Usage of terms describing protein or chemical production
Production terms were created to handle annotation of experimental data involving the measurement of a cytokine/protein/non-protein mediator in intracellular or extracellular media where the exact process leading to the appearance of the substance is not necessarily clear. Typically the appearance of a protein or other biochemical in the extracellular media following a stimulation could be the result of de novo synthesis and secretion, as is common for many proteins, or secretion or release from preexisting cellular stores of the protein/biochemical, such as for interferon-1 alpha and beta, histamine, etc. Because the time course of many stimulation assays is several hours and the assays themselves often ELISAs, it cannot always be determined if de novo protein synthesis is involved, or if simply the liberation of the protein from a preexisting source is occurring, as appears to be the case here.

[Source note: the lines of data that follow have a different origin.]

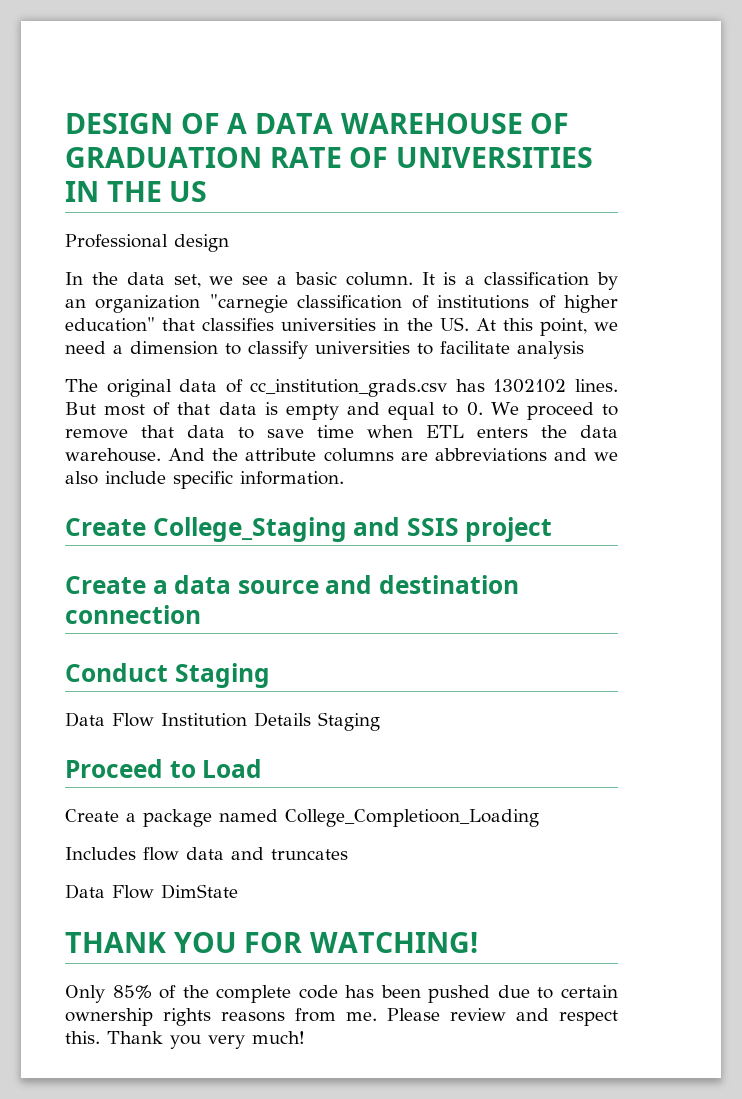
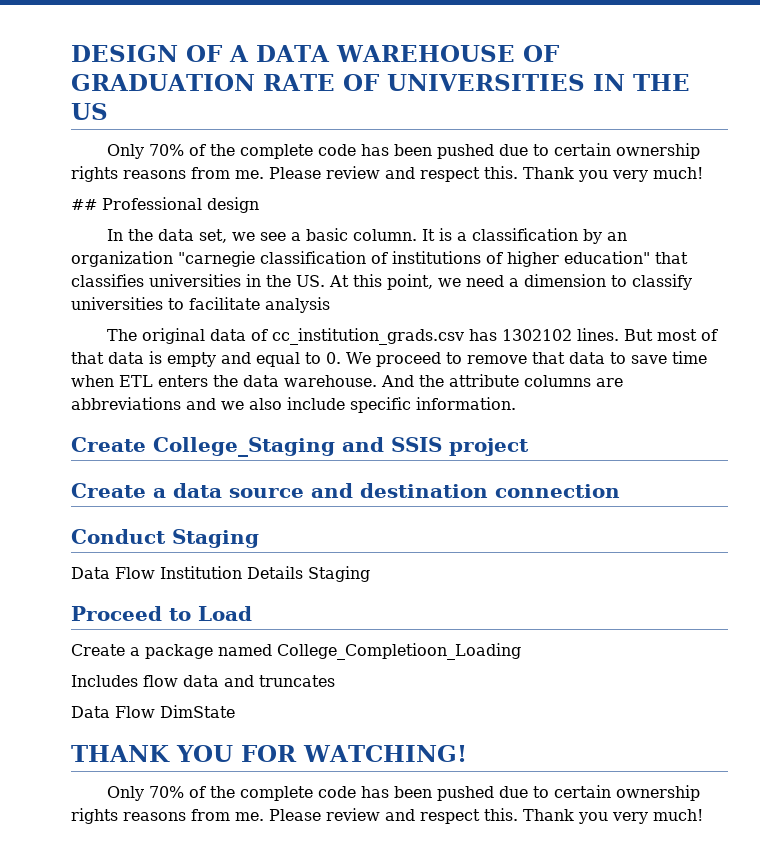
  DESIGN OF A DATA WAREHOUSE OF GRADUATION RATE OF UNIVERSITIES IN THE US
- Professional design
+ Only 70% of the complete code has been pushed due to certain ownership rights reasons from me. Please review and respect this. Thank you very much!
+ ## Professional design
  THANK YOU FOR WATCHING!
- Only 85% of the complete code has been pushed due to certain ownership rights reasons from me.
+ Only 70% of the complete code has been pushed due to certain ownership rights reasons from me.

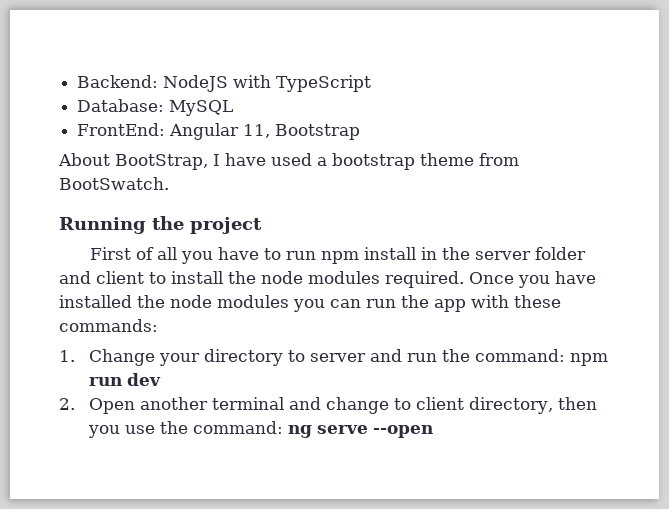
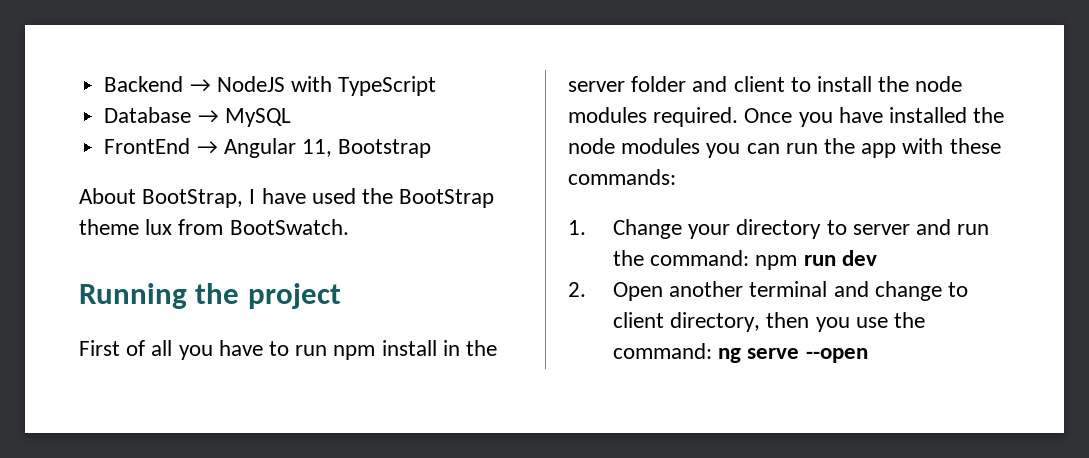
- Backend: NodeJS with TypeScript
+ Backend → NodeJS with TypeScript
- Database: MySQL
+ Database → MySQL
- FrontEnd: Angular 11, Bootstrap
+ FrontEnd → Angular 11, Bootstrap
- About BootStrap, I have used a bootstrap theme from BootSwatch.
+ About BootStrap, I have used the BootStrap theme lux from BootSwatch.

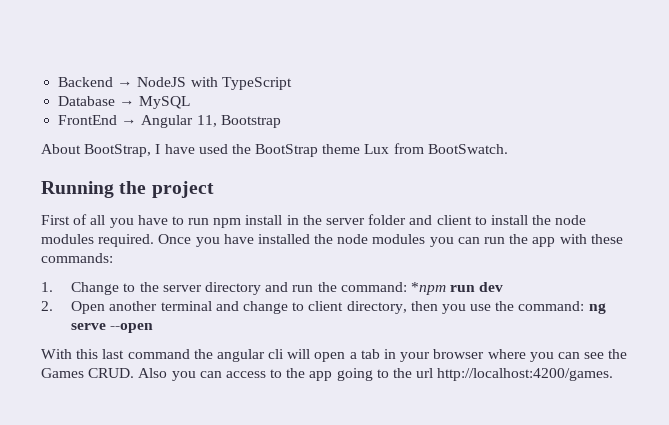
- About BootStrap, I have used the BootStrap theme lux from BootSwatch.
+ About BootStrap, I have used the BootStrap theme Lux from BootSwatch.
- 1. Change your directory to server and run the command: npm run dev
+ 1. Change to the server directory and run the command: *npm run dev
+ With this last command the angular cli will open a tab in your browser where you can see the Games CRUD. Also you can access to the app going to the url http://localhost:4200/games.

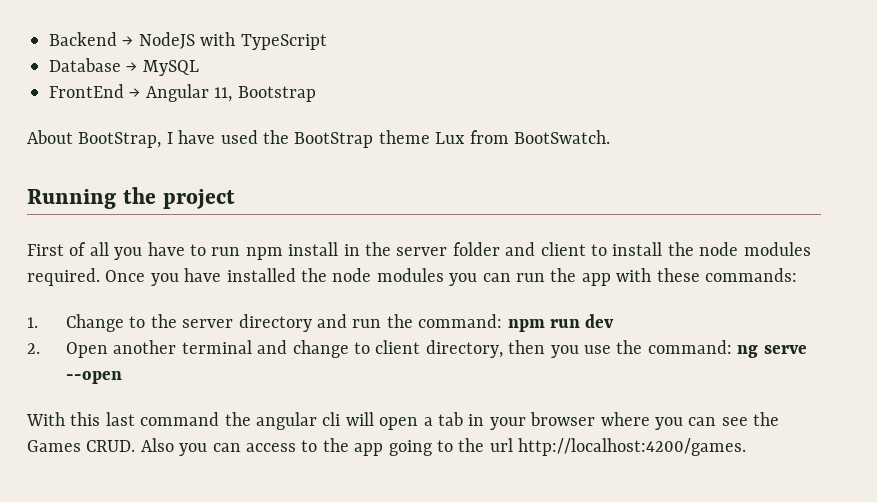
- 1. Change to the server directory and run the command: *npm run dev
+ 1. Change to the server directory and run the command: npm run dev

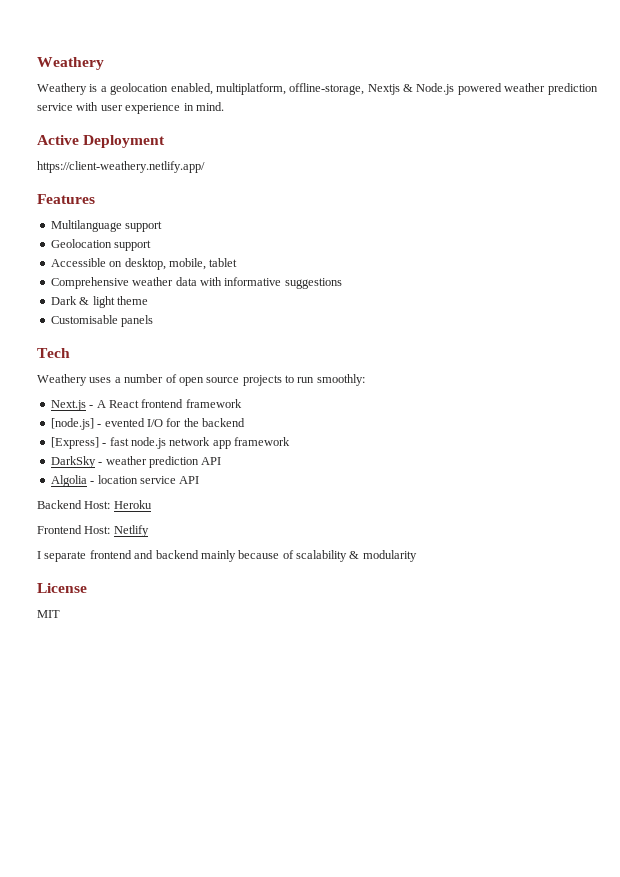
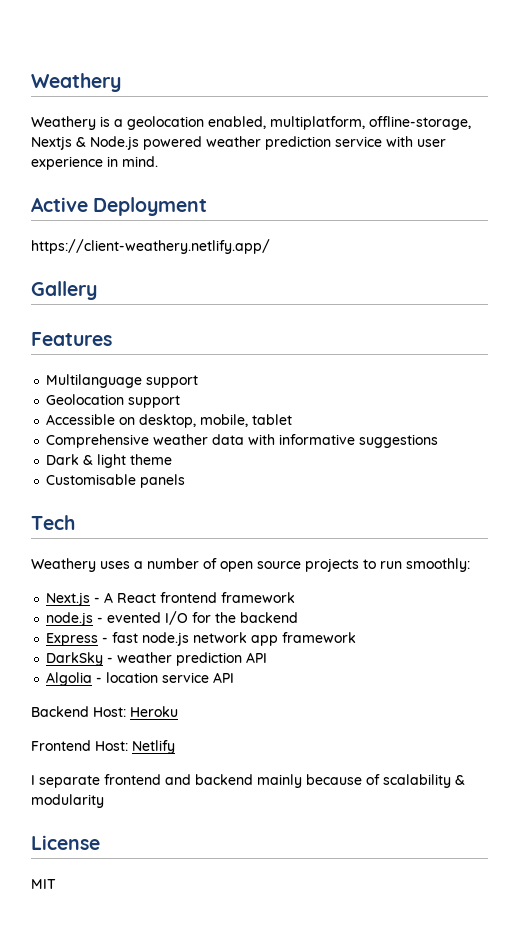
+ Gallery
- [node.js] - evented I/O for the backend
+ node.js - evented I/O for the backend
- [Express] - fast node.js network app framework
+ Express - fast node.js network app framework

The GO "production" terms allow for annotation of this type of data without the necessary resolution of the mechanism involved in the appearance of the measured substance. In cases where the experimental data definitely shows that a stimulation leads to, for instance, biosynthesis, an appropriate "positive regulation of biosynthesis" term may be used for annotation instead.
Example
Annotation of: 'GO:0002532 production of molecular mediator involved in inflammatory response' for mouse ADAM17 from PMID:20610799
ADAM17 is somehow involved in the appearance of sLRP because treatment of cells with siRNA to ADAM17 interfere with the appearance of sLRP. Presumably, this is due to the direct metalloprotease activity of ADAM17 on LRP, but the paper does not show this directly. Thus, the production term works well in this instance to capture the experimental result. One could argue for a "positive regulation of production" term, but given that ADAM17 is probably directly involved in the release of sLRP from the cell, curator judgment allows one to select the "production" term directly.